A. D. : Mes couleurs sont franches, brutes, sorties du tube parce que je peins rapidement, je veux dire les choses et ne pas laisser l’émotion m’emporter (…) Mais il arrive, comme en ce moment, que je travaille le monochrome avec des couleurs assez neutres comme les gris, les noir, les beige parce que ça fait partie de la chose que j’ai à dire. La couleur est très importante, chaque moment a sa couleur.

Kariculture : Pourquoi le bleu et pourquoi le jaune?

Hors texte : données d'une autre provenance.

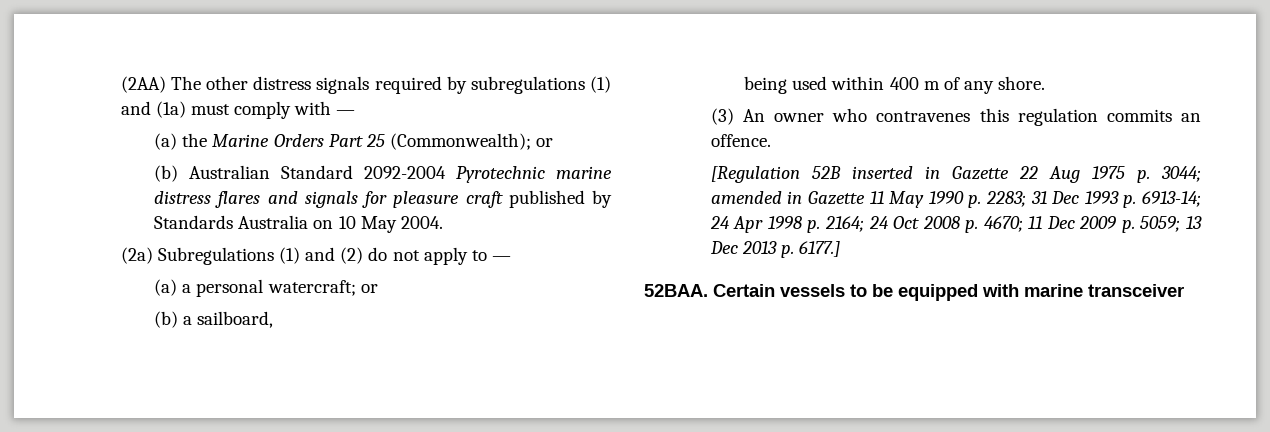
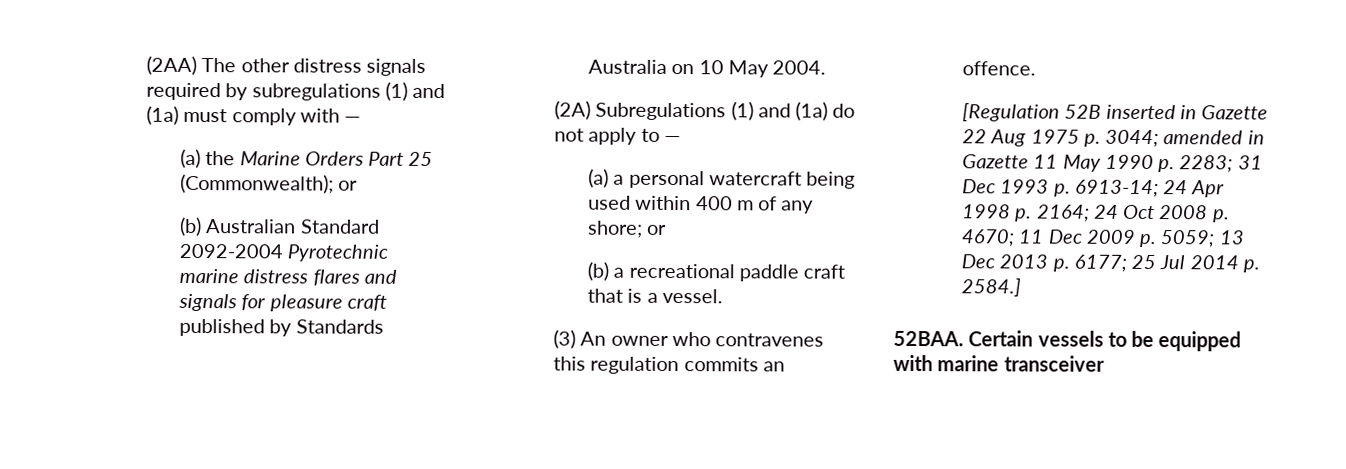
- (2a) Subregulations (1) and (2) do not apply to —
+ (2A) Subregulations (1) and (1a) do not apply to —
- (a) a personal watercraft; or
- (b) a sailboard,
- being used within 400 m of any shore.
+ (a) a personal watercraft being used within 400 m of any shore; or
+ (b) a recreational paddle craft that is a vessel.
- [Regulation 52B inserted in Gazette 22 Aug 1975 p. 3044; amended in Gazette 11 May 1990 p. 2283; 31 Dec 1993 p. 6913-14; 24 Apr 1998 p. 2164; 24 Oct 2008 p. 4670; 11 Dec 2009 p. 5059; 13 Dec 2013 p. 6177.]
+ [Regulation 52B inserted in Gazette 22 Aug 1975 p. 3044; amended in Gazette 11 May 1990 p. 2283; 31 Dec 1993 p. 6913-14; 24 Apr 1998 p. 2164; 24 Oct 2008 p. 4670; 11 Dec 2009 p. 5059; 13 Dec 2013 p. 6177; 25 Jul 2014 p. 2584.]

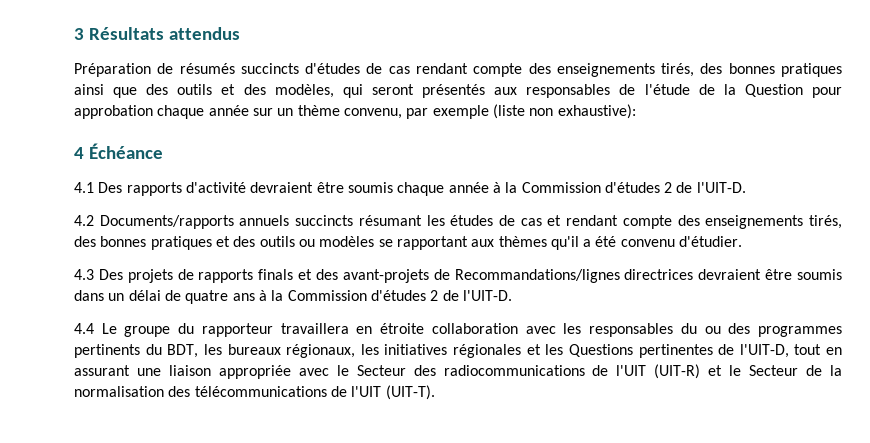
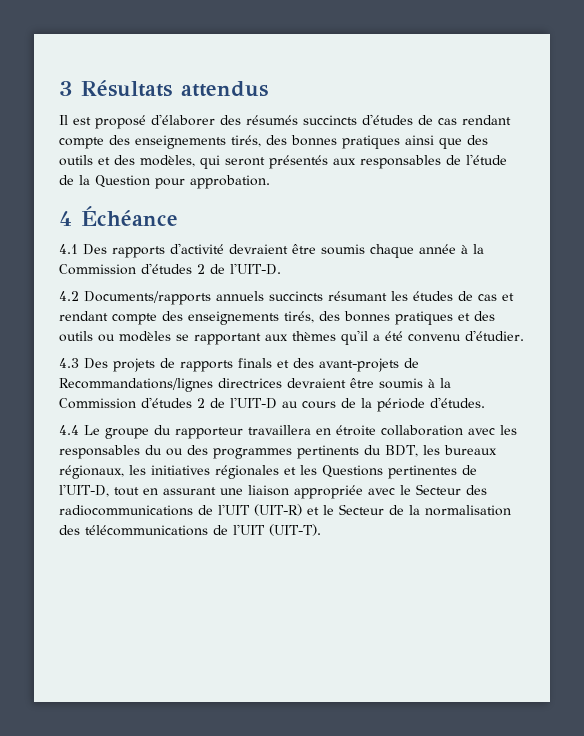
- Préparation de résumés succincts d'études de cas rendant compte des enseignements tirés, des bonnes pratiques ainsi que des outils et des modèles, qui seront présentés aux responsables de l'étude de la Question pour approbation chaque année sur un thème convenu, par exemple (liste non exhaustive):
+ Il est proposé d'élaborer des résumés succincts d'études de cas rendant compte des enseignements tirés, des bonnes pratiques ainsi que des outils et des modèles, qui seront présentés aux responsables de l'étude de la Question pour approbation.
- 4.3 Des projets de rapports finals et des avant-projets de Recommandations/lignes directrices devraient être soumis dans un délai de quatre ans à la Commission d'études 2 de l'UIT-D.
+ 4.3 Des projets de rapports finals et des avant-projets de Recommandations/lignes directrices devraient être soumis à la Commission d'études 2 de l'UIT-D au cours de la période d'études.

A. D. : Parce que ce sont des couleurs primaires et que j’étais, à la base de mon travail, sur des choses plus basiques que j’avais besoin d’instituer. Mes thèmes, mes couleurs, j’avais besoin de poser les choses dans une forme de contrôle pour après me libérer et être plus dans l’intuition et faire confiance à ce que je suis, à ce que je ressens, ce que j’ai envie de dire, à ce qu’on m’a transmis, ce que j’ai appris. J’ai beaucoup de chance d’être Guadeloupéenne et de vivre ici. Je reconnais ma chance et même si j’ai d’autres origines, aujourd’hui, je ne leur cours plus après parce que je n’ai pas eu cette transmission ; mais maintenant que j’ai lâché prise, j’ai 54 ans, j’ai ma propre calligraphie, ce qui est important dans un pays comme l’Algérie ; dans cette civilisation, la calligraphie est quelque chose de primordial. En ayant lâché prise, je constate avec le recul que, depuis le lycée, je dessinais mes propres lettres et je ne m’en étais pas rendue compte, je n’avais pas conscientisé que je faisais cela et, aujourd’hui, je les intègre dans mes toiles. Dans mon travail de 2022, j’ai intégré la calligraphie, j’ai intégré le travail sur les mots aussi, le sens des mots parce que j’écris un peu, tout cela a pris plus d’ampleur, mon travail est plus global avec ce que je me rends compte de moi, mon puzzle se met en place.